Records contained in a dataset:
▶
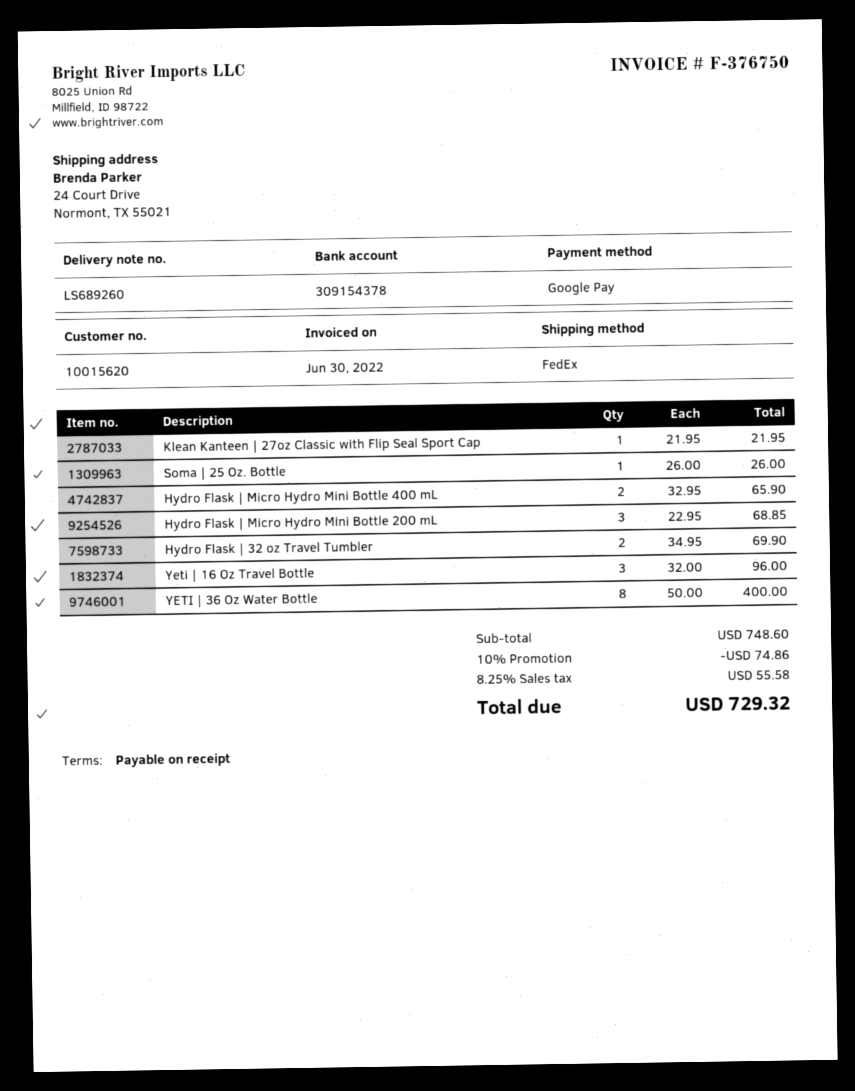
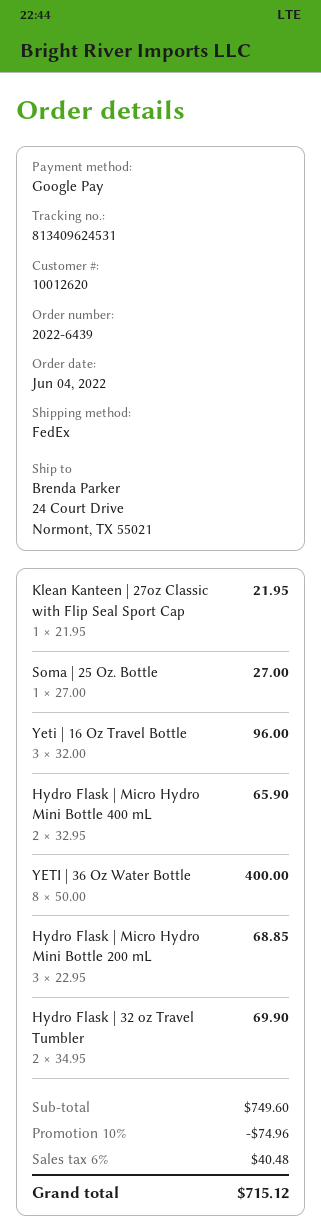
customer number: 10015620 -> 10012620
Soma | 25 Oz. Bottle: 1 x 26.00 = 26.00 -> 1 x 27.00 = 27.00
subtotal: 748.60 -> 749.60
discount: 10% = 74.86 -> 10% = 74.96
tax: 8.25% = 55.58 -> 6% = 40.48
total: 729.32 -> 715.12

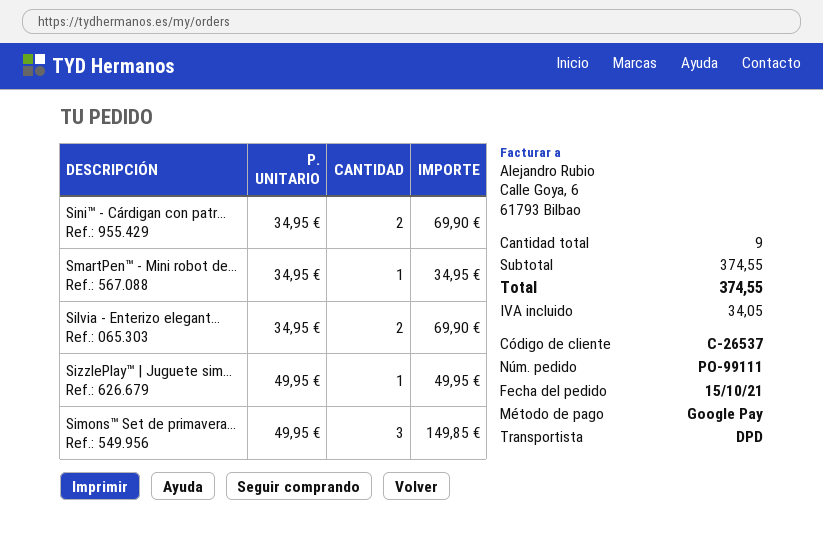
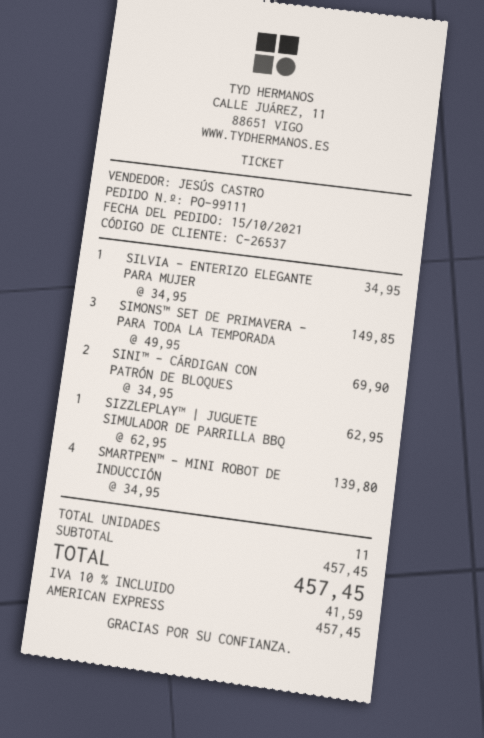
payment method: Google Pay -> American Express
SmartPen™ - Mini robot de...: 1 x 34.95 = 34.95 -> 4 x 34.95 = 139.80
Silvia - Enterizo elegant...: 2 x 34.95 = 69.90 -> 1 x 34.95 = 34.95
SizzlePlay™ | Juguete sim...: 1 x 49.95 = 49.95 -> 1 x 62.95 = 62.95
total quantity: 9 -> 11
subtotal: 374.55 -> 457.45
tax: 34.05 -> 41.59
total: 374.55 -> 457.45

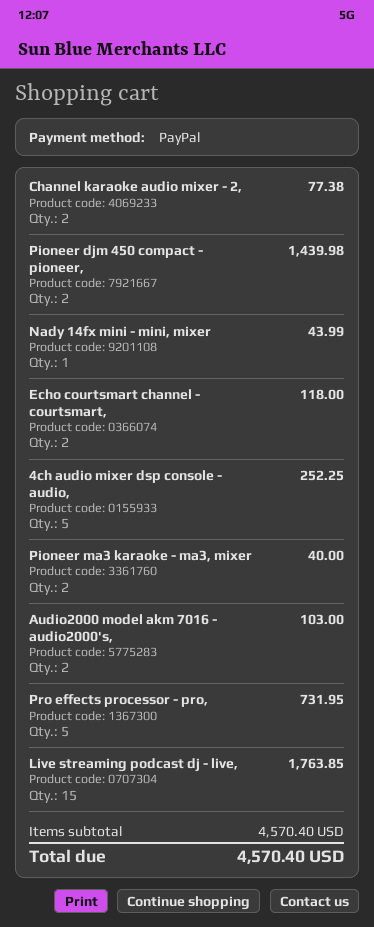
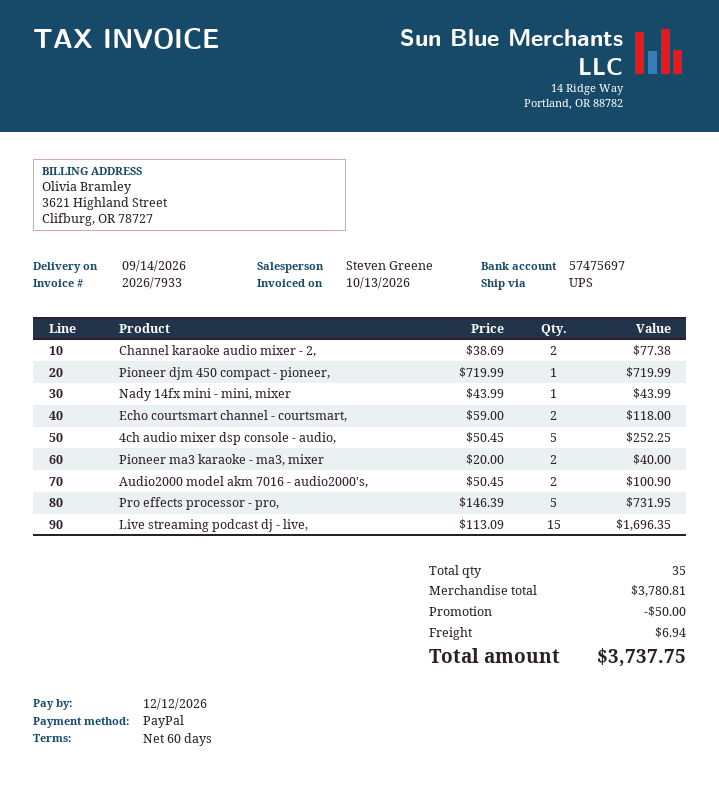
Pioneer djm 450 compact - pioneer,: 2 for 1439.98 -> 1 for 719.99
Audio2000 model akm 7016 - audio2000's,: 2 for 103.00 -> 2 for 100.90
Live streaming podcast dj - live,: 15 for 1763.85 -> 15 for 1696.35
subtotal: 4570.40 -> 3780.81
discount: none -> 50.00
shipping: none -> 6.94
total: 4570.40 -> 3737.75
◀
**Problem**
Count how many lines above hold the word "subtotal", then reply with that number alone.

**Finished task**
3